Third, we have yet to determine the posology of these vaccines in relation to risk of infection, duration of response, and safety/tolerability. For example, some vaccines need "boosters," such as the HPV vaccine. Some are reformulated for each strain that becomes prevalent in a given season, such as for influenza. Some are administered once and that's enough to confer lifelong or nearly lifelong protection. Then the dosing of each injection is not finalized. Given that natural immunity arising from actual infection and recovery is likely to wane over a time scale that is measured in months and not years or decades, it is more likely that any successful vaccine will need to be administered multiple times in order to have sustained benefit.
I personally believe--and this is without any hard evidence--that an effective vaccine will not only cause adverse events such as fever, pain, and fatigue, but will need to do so, because these are signs of elicitation of an adequate immune response. Thus, the correct dosing and administration will only be determined with time. My main concern is that vaccine efficacy could be compromised as a result of incomplete adherence, noncompliance, and/or incomplete protection resulting in selection pressure for the virus to mutate. We have evidence that nCoV-2 is more easily transmissible than other respiratory diseases such as influenza; moreover, the existence of asymptomatic infection is another reason for concern for long-term control of COVID-19 through vaccination.

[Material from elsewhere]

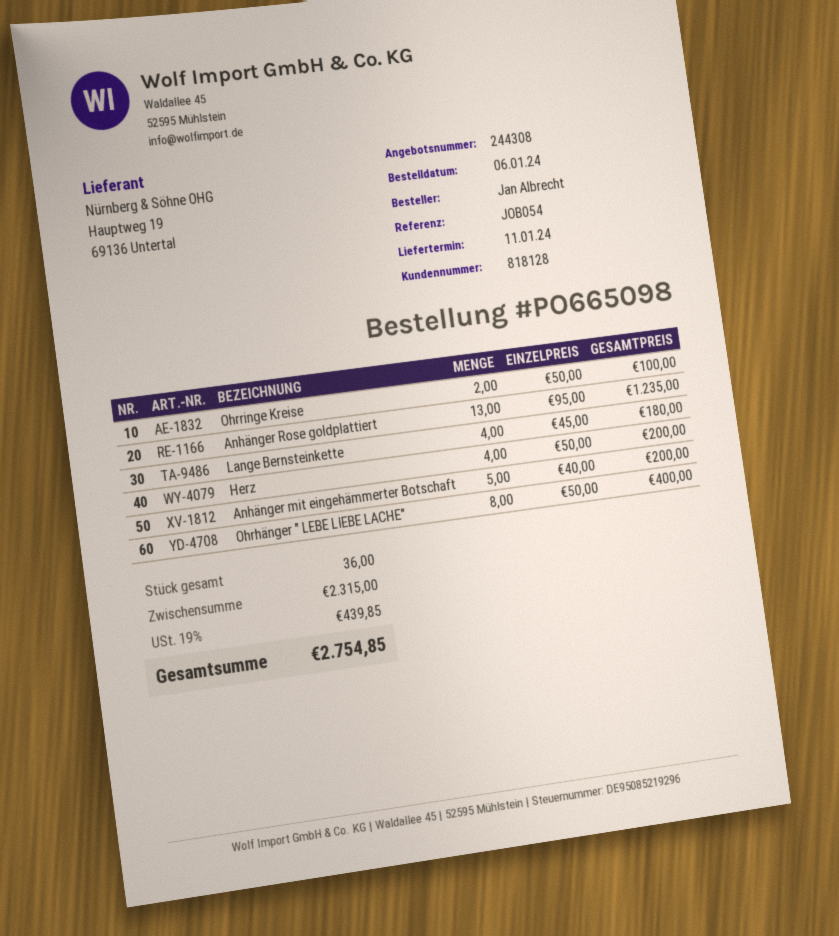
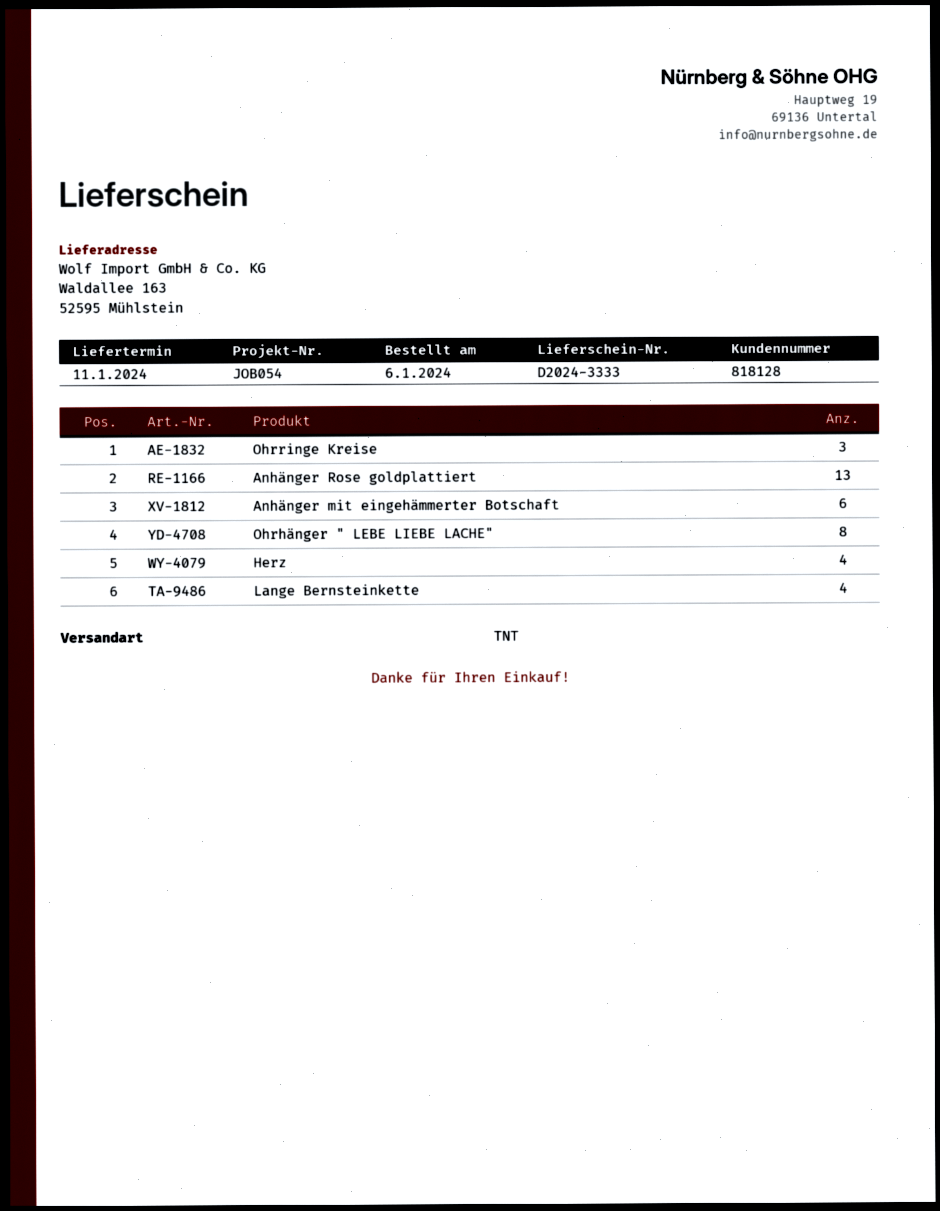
Ohrringe Kreise: 2 -> 3
Anhänger mit eingehämmerter Botschaft: 5 -> 6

The bottom line is that it is still too early to be worried about the reported safety profiles from these small trials, because too much is still unknown, there isn't enough subject-years of exposure, and there isn't yet conclusive evidence of clinical benefit in the form of reduced risk of infection. We don't even have an estimate of the reduction in risk. The only efficacy data we have is antibody levels, and that is a surrogate for the real efficacy endpoint, which is the reduction in risk of infection as measured by a time-to-event analysis.